Rick Wilkerson has been greatly involved with Health Volunteers Overseas and the International Medical Corps. Among his many accomplishments, he has made annual trips to Iraq, initiating a total knee replacement program for Iraqi residents, leading to more than 1,500 TKAs performed. Rick Wilkerson also sponsored eight Iraqi orthopaedic surgeons in his private practice for postgraduate training. During their time in the U.S., these surgeons lived with him and his family. As a result of his commitment, Rick Wilkerson was named honorary professor of orthopaedic surgery at the University of Basrah in Iraq.
During his travels with HVO, he trained surgeons, treated patients, created orthopaedic training programs and taught medical students in Bhutan, Pakistan, Afghanistan, Vietnam, Uganda and Cambodia.

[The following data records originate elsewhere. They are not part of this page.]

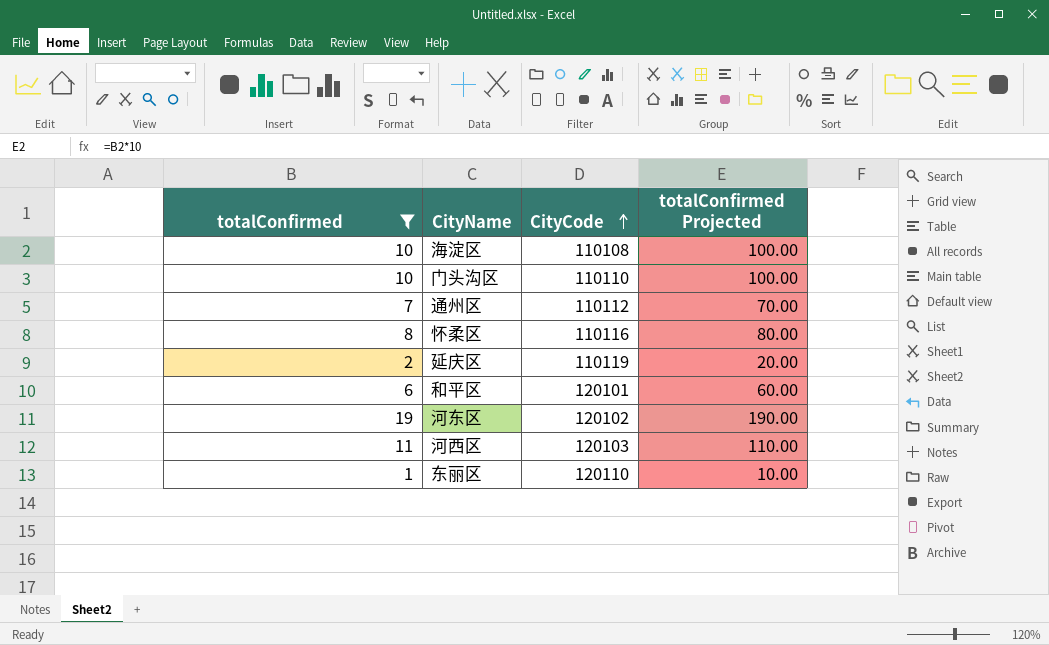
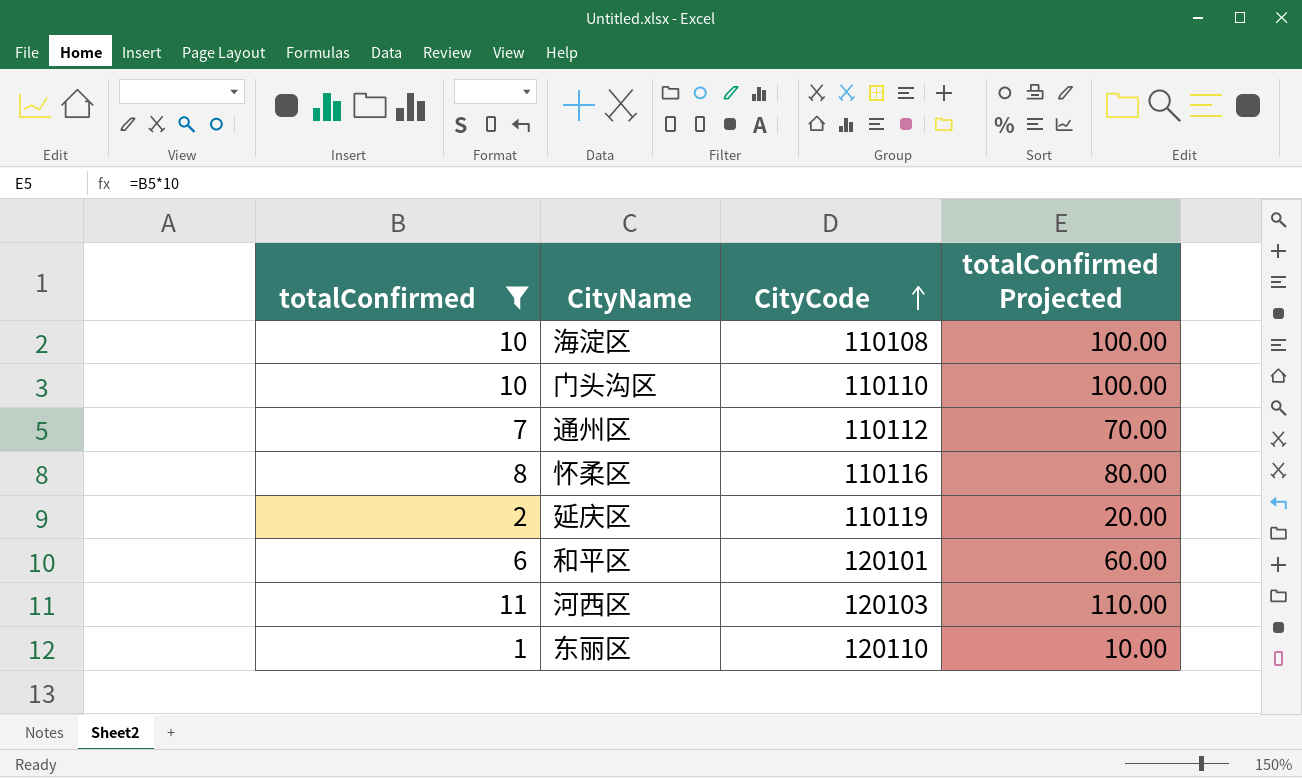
row 河东区: 19 | 120102 | 190.00 -> none

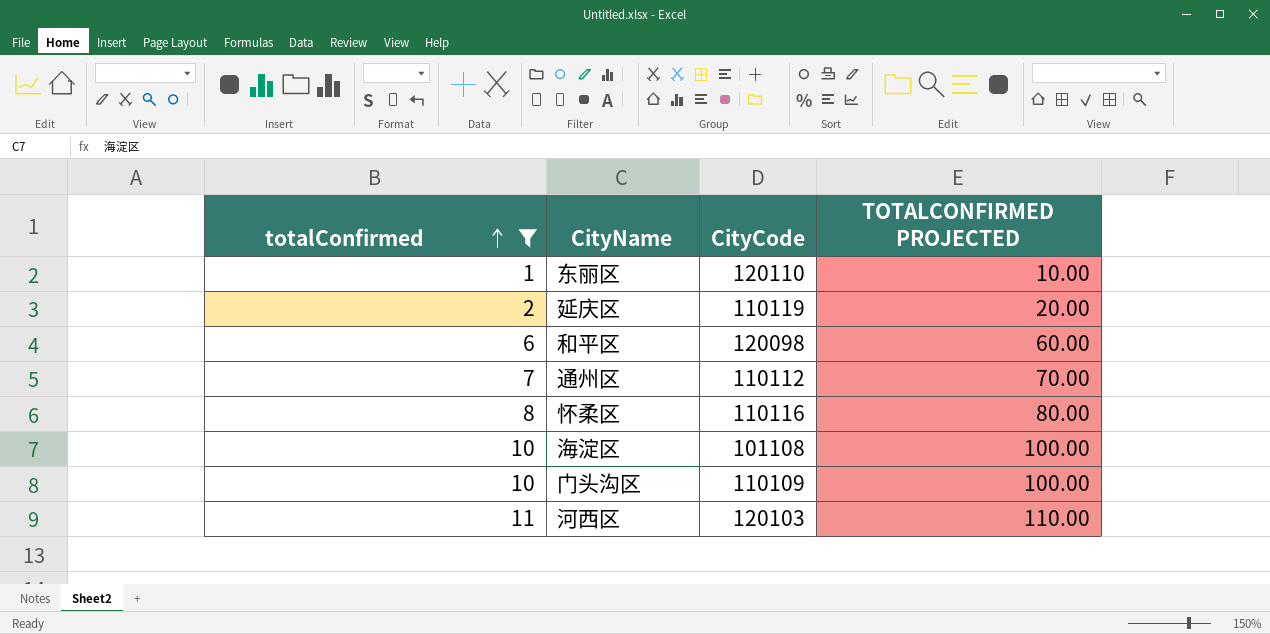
row order: CityCode ascending -> totalConfirmed ascending
column name: totalConfirmed Projected -> TOTALCONFIRMED PROJECTED
和平区 | CityCode: 120101 -> 120098
海淀区 | CityCode: 110108 -> 101108
门头沟区 | CityCode: 110110 -> 110109

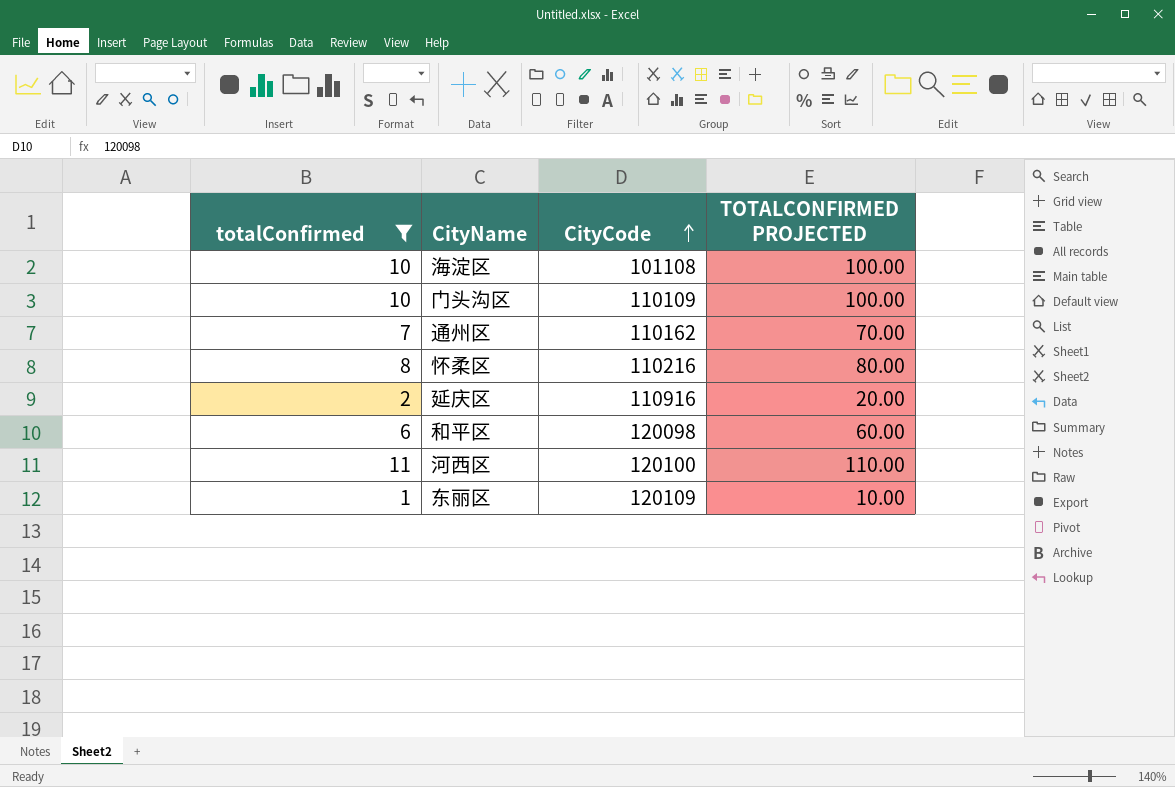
row order: totalConfirmed ascending -> CityCode ascending
通州区 | CityCode: 110112 -> 110162
怀柔区 | CityCode: 110116 -> 110216
延庆区 | CityCode: 110119 -> 110916
河西区 | CityCode: 120103 -> 120100
东丽区 | CityCode: 120110 -> 120109

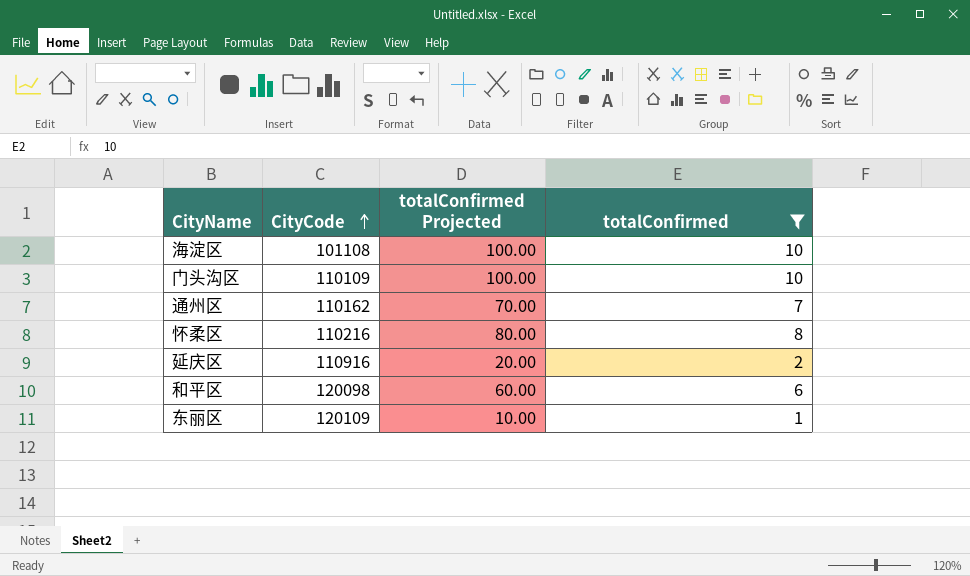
column name: TOTALCONFIRMED PROJECTED -> totalConfirmed Projected
column totalConfirmed | position: 1 -> 4
row 河西区: 11 | 120100 | 110.00 -> none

Rick Wilkerson’s humanitarian efforts abroad resulted in more than just disseminating orthopaedic knowledge and access to care. In addition to their five biological children, the Wilkersons have adopted four children. On a trip to Cambodia in 1996, Rick Wilkerson adopted a baby boy, Daniel, who was left on a doorstep with a note as a newborn. His daughters, Breanna and Kate, were sisters caught up in the Iowa foster care system. He and Barb Wilkerson adopted both to keep them together. In 2010, Rick Wilkerson spent three weeks in earthquake-stricken Haiti to provide aid. It was there that he met a newly-orphaned Haitian boy, Junior, who was soon thereafter adopted by the family.
Rick Wilkerson recalls that some of his most memorable experiences were when his family traveled with him. This includes a trip to Kampala, Uganda where Barb Wilkerson, a pediatric nurse practitioner, developed the pediatric intensive care unit’s standard operating procedures for provision of oxygen for patients in the pediatric ward at Mulago Hospital. Additionally, his children created a playroom in the pediatric ward.
Based on his experience in Haiti, the Wilkersons established a nonprofit organization, Love Takes Root, in 2011 with a mission to cultivate the welfare of children worldwide. Since its formation, they have purchased over 3 acres of land in Jacmel, Haiti, built boys and girls cottages, a staff house, a dining room/kitchen, a primary and secondary school for more than 400 students, a computer lab and a medical clinic.
The philosophy behind LTR is reflected in its support of a mentoring project so that it becomes self-sustaining within five years, by teaching Haitians management skills.
“We now have orphanage staff, teaching staff and clinic staff on their way to self-sustainability instead of dependence on charity,” Rick Wilkerson noted.
Rick Wilkerson has been a long time, active member of the AAOS, serving on the editorial board of orthoinfo.org for nearly 15 years and the Board of Councilors for six years. He has also been an oral examiner for the ABOS for years.
“Receiving the AAOS Humanitarian Award is an incredible honor, especially given the caliber of all the previous award recipients, many of whom I’ve known and worked with,” Rick Wilkerson said. “It means so much that my peers took the time to nominate me.”